In tensorflow estimator class, what does it mean to train one step? - tensorflow

Specifically, within one step, how does it training the model? What is the quitting condition for the gradient descent and back propagation?
Docs here:
mnist_classifier = tf.estimator.Estimator(model_fn=cnn_model_fn)
train_input_fn = tf.estimator.inputs.numpy_input_fn(
x={"x": X_train},
I understand that training one step means that we feed the neural network model with batch_size many data points once. My questions is, within this one step, how many times does it perform gradient descent?

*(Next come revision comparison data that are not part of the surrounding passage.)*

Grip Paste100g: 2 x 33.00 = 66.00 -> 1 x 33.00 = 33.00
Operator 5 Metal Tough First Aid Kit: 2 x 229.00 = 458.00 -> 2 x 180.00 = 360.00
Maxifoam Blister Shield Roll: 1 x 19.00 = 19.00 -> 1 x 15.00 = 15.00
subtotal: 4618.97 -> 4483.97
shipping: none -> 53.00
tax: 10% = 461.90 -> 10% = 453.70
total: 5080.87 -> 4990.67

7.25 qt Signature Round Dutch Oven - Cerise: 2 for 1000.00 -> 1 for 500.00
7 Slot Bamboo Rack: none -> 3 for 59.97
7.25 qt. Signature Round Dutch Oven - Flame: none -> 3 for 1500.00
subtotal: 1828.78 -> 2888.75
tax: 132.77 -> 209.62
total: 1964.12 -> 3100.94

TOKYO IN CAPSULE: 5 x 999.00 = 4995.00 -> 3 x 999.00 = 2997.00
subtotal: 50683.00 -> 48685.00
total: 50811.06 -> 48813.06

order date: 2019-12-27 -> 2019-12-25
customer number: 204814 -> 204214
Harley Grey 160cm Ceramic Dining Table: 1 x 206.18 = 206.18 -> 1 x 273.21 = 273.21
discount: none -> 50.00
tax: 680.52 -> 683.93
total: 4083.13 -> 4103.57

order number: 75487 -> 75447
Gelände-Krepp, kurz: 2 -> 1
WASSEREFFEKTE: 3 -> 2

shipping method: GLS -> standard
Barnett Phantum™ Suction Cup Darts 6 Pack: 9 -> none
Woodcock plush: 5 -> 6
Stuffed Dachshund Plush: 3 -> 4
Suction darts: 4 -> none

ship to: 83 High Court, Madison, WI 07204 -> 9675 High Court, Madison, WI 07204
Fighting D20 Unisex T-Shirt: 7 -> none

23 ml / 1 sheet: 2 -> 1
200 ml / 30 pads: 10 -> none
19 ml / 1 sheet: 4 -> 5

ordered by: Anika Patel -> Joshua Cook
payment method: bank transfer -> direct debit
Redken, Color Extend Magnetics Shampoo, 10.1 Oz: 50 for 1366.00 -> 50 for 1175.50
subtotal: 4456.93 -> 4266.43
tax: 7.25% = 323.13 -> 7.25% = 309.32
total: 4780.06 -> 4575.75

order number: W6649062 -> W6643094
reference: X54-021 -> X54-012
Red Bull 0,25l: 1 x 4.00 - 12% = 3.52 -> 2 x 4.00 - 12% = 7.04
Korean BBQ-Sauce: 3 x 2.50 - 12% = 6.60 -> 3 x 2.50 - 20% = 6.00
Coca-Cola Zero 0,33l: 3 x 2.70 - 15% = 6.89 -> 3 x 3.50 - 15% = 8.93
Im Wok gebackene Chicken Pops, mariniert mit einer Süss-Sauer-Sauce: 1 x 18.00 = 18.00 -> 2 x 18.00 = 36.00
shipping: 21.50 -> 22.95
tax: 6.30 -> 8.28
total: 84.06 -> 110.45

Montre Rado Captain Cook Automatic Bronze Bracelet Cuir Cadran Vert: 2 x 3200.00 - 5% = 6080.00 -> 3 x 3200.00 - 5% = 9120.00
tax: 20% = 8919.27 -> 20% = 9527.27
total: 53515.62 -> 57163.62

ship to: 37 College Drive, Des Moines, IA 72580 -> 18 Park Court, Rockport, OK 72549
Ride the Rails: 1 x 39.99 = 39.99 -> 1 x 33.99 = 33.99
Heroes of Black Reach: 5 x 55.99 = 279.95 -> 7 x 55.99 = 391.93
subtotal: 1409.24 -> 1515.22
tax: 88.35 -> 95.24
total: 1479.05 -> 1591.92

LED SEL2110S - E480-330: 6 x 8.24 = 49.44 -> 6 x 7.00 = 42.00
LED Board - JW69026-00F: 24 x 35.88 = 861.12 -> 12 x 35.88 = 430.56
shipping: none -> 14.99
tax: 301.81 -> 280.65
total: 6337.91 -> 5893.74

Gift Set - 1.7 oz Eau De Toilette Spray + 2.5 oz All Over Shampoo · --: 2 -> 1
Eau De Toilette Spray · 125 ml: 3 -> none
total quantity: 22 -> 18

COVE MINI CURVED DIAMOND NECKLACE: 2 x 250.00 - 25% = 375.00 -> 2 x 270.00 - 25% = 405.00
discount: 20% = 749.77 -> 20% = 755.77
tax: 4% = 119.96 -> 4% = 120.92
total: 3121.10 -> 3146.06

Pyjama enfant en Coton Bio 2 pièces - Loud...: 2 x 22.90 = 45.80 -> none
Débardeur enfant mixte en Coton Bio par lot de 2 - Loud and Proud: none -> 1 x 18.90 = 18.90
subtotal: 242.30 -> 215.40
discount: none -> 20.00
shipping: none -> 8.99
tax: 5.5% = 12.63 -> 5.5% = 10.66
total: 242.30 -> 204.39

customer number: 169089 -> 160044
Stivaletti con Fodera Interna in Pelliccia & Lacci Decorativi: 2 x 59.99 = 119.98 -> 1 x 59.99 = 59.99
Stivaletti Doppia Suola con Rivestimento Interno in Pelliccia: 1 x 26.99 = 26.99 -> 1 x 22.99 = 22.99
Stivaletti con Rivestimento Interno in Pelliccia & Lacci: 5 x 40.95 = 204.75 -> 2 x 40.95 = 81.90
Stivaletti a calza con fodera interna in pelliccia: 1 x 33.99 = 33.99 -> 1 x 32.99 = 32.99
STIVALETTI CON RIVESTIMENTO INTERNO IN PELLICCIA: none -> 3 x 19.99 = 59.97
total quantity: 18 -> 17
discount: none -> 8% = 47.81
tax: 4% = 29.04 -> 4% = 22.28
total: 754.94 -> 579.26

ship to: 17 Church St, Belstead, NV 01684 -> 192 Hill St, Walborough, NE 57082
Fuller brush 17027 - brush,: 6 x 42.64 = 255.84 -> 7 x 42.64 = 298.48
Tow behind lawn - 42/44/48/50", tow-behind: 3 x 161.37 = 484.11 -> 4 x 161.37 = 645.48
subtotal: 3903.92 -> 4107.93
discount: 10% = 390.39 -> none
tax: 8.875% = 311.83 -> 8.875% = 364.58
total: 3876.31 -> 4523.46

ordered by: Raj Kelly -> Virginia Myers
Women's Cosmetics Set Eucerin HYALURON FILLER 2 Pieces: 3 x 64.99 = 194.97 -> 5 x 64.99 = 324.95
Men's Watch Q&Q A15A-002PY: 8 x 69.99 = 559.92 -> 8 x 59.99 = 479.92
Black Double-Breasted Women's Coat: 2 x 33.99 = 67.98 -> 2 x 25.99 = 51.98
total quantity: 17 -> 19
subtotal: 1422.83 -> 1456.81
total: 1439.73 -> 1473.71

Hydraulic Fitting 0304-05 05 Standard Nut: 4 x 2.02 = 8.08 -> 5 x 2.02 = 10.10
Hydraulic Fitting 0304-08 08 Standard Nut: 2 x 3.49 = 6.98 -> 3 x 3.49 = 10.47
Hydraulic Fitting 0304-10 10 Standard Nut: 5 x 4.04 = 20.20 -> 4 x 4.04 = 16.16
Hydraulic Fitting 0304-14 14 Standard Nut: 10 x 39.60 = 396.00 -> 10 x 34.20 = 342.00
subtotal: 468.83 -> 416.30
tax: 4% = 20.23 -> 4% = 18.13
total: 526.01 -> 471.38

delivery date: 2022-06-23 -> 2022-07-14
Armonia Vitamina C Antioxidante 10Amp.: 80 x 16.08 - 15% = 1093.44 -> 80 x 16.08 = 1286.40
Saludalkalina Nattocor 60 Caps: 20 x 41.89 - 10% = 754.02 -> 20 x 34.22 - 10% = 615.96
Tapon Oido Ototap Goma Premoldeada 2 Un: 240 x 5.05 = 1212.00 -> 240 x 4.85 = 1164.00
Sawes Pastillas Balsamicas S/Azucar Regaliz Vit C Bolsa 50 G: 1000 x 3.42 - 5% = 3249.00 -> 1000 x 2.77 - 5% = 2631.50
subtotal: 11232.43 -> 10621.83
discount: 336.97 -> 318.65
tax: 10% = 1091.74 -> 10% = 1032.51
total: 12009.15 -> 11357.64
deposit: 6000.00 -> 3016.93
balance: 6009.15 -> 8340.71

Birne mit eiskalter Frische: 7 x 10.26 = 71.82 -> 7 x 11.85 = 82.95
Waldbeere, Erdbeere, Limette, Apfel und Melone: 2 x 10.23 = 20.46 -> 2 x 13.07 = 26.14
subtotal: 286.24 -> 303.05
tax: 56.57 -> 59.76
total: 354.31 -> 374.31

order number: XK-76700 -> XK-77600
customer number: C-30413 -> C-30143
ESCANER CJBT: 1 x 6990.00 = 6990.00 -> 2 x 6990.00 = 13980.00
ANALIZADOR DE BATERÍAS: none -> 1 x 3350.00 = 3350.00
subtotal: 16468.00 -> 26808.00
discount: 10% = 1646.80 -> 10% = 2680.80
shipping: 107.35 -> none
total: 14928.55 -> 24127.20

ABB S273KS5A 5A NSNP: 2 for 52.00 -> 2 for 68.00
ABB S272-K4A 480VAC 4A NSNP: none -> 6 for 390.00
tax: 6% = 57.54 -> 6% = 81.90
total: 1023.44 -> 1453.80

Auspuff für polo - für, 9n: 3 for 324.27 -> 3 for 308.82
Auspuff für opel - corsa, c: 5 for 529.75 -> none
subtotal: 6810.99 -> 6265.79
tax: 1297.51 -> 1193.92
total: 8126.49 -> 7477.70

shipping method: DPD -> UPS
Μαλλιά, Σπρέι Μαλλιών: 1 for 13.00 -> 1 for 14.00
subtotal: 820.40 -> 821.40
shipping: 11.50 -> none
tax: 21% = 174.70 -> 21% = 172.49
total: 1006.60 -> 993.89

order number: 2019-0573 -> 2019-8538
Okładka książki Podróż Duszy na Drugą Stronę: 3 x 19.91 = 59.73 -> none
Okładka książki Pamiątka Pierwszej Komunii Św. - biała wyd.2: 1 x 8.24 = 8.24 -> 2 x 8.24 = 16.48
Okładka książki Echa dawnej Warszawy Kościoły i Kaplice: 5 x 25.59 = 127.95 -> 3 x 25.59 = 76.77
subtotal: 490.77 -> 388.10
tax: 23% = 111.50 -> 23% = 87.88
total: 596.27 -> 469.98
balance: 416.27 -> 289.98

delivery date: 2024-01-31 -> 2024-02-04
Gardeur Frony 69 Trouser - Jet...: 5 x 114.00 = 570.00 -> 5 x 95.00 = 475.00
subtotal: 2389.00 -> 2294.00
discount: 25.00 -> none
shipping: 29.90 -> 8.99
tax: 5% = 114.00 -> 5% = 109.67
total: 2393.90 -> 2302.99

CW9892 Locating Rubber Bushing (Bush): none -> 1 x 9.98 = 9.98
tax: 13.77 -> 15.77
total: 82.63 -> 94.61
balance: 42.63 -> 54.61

Does it do back propagation and gradient descent just once or does it keep performing gradient descent until the model weights reach a optimal for this batch of data?

In addition to #David Parks answer, using batches for performing gradient descent is referred to as stochastic gradient descent. Instead of updating the weights after each training sample, you average over the sum of gradients of the batch and use this new gradient to update your weights.
For example, if you have 1000 trainings samples and use batches of 200, you calculate the average gradient for 200 samples, and update your weights with it. That means that you only perform 5 updates overall instead of updating your weights 1000 times. On sufficiently big data sets, you will experience a much faster training process.
Michael Nielsen has a really nice way to explain this concept in his book.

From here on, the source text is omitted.